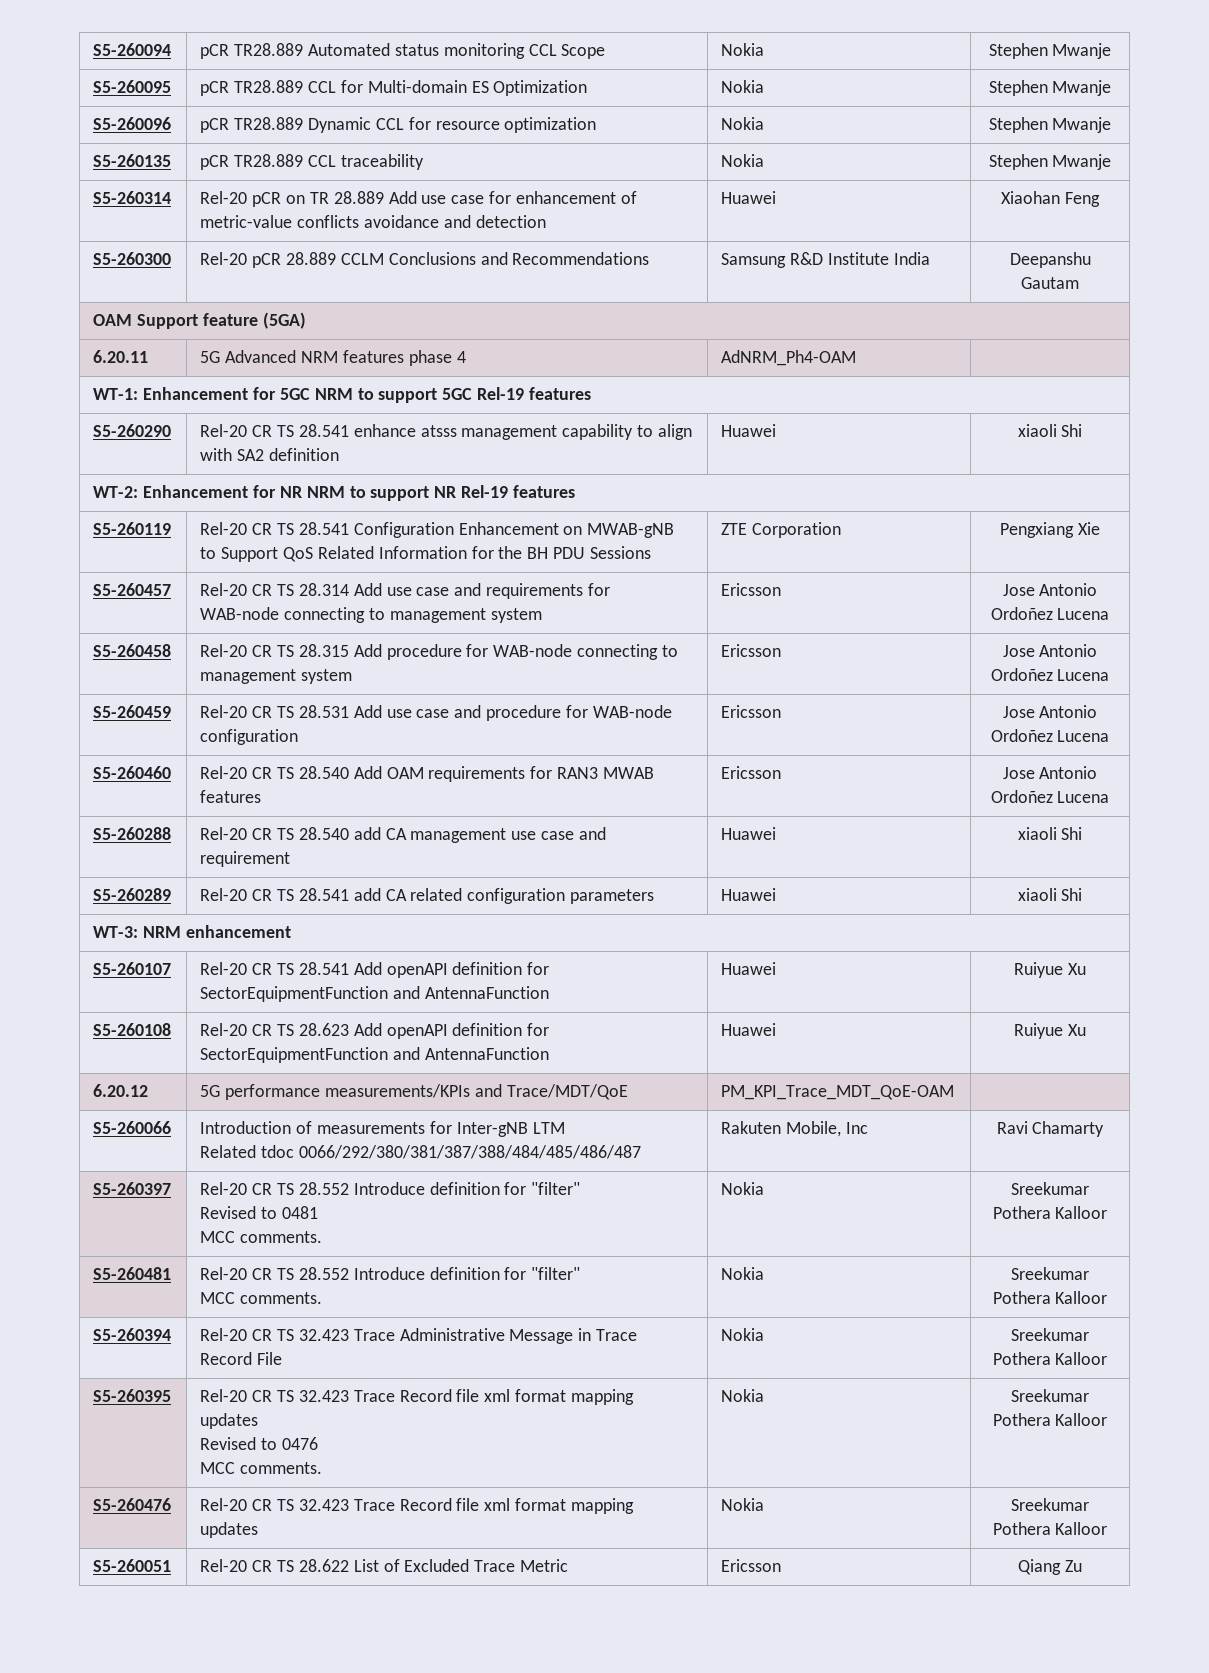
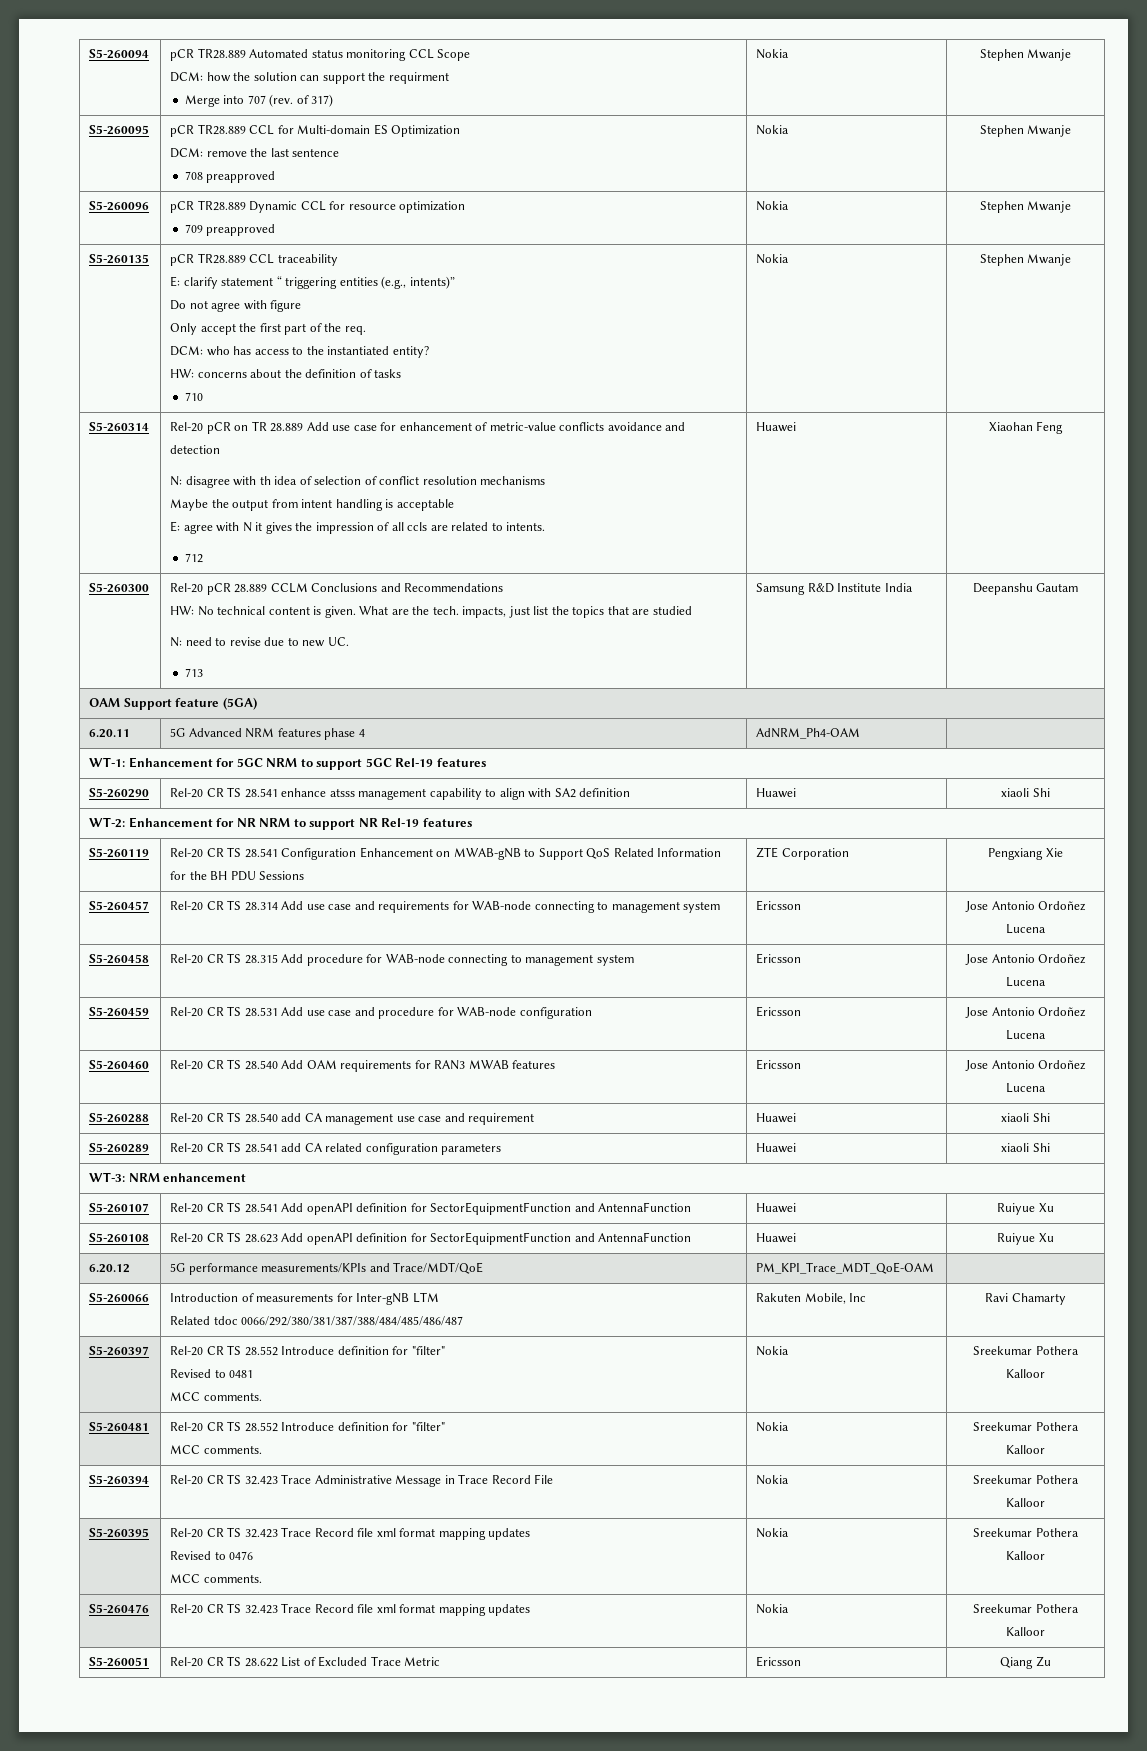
- S5-260094 | pCR TR28.889 Automated status monitoring CCL Scope | Nokia | Stephen Mwanje
+ S5-260094 | pCR TR28.889 Automated status monitoring CCL Scope
+ DCM: how the solution can support the requirment
+ Merge into 707 (rev. of 317) | Nokia | Stephen Mwanje
- S5-260095 | pCR TR28.889 CCL for Multi-domain ES Optimization | Nokia | Stephen Mwanje
+ S5-260095 | pCR TR28.889 CCL for Multi-domain ES Optimization
+ DCM: remove the last sentence
+ 708 preapproved | Nokia | Stephen Mwanje
- S5-260096 | pCR TR28.889 Dynamic CCL for resource optimization | Nokia | Stephen Mwanje
+ S5-260096 | pCR TR28.889 Dynamic CCL for resource optimization
+ 709 preapproved | Nokia | Stephen Mwanje
+ E: clarify statement “ triggering entities (e.g., intents)”
+ Do not agree with figure
+ Only accept the first part of the req.
+ DCM: who has access to the instantiated entity?
+ HW: concerns about the definition of tasks
+ 710
+ N: disagree with th idea of selection of conflict resolution mechanisms
+ Maybe the output from intent handling is acceptable
+ E: agree with N it gives the impression of all ccls are related to intents.
+ 712
+ HW: No technical content is given. What are the tech. impacts, just list the topics that are studied
+ N: need to revise due to new UC.
+ 713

++++++++

• **Activity**:
Your answer must be every record above, word for word, with no pictures.

• **Response to the task**:
- S5-260094 | pCR TR28.889 Automated status monitoring CCL Scope | Nokia | Stephen Mwanje
+ S5-260094 | pCR TR28.889 Automated status monitoring CCL Scope
+ DCM: how the solution can support the requirment
+ Merge into 707 (rev. of 317) | Nokia | Stephen Mwanje
- S5-260095 | pCR TR28.889 CCL for Multi-domain ES Optimization | Nokia | Stephen Mwanje
+ S5-260095 | pCR TR28.889 CCL for Multi-domain ES Optimization
+ DCM: remove the last sentence
+ 708 preapproved | Nokia | Stephen Mwanje
- S5-260096 | pCR TR28.889 Dynamic CCL for resource optimization | Nokia | Stephen Mwanje
+ S5-260096 | pCR TR28.889 Dynamic CCL for resource optimization
+ 709 preapproved | Nokia | Stephen Mwanje
+ E: clarify statement “ triggering entities (e.g., intents)”
+ Do not agree with figure
+ Only accept the first part of the req.
+ DCM: who has access to the instantiated entity?
+ HW: concerns about the definition of tasks
+ 710
+ N: disagree with th idea of selection of conflict resolution mechanisms
+ Maybe the output from intent handling is acceptable
+ E: agree with N it gives the impression of all ccls are related to intents.
+ 712
+ HW: No technical content is given. What are the tech. impacts, just list the topics that are studied
+ N: need to revise due to new UC.
+ 713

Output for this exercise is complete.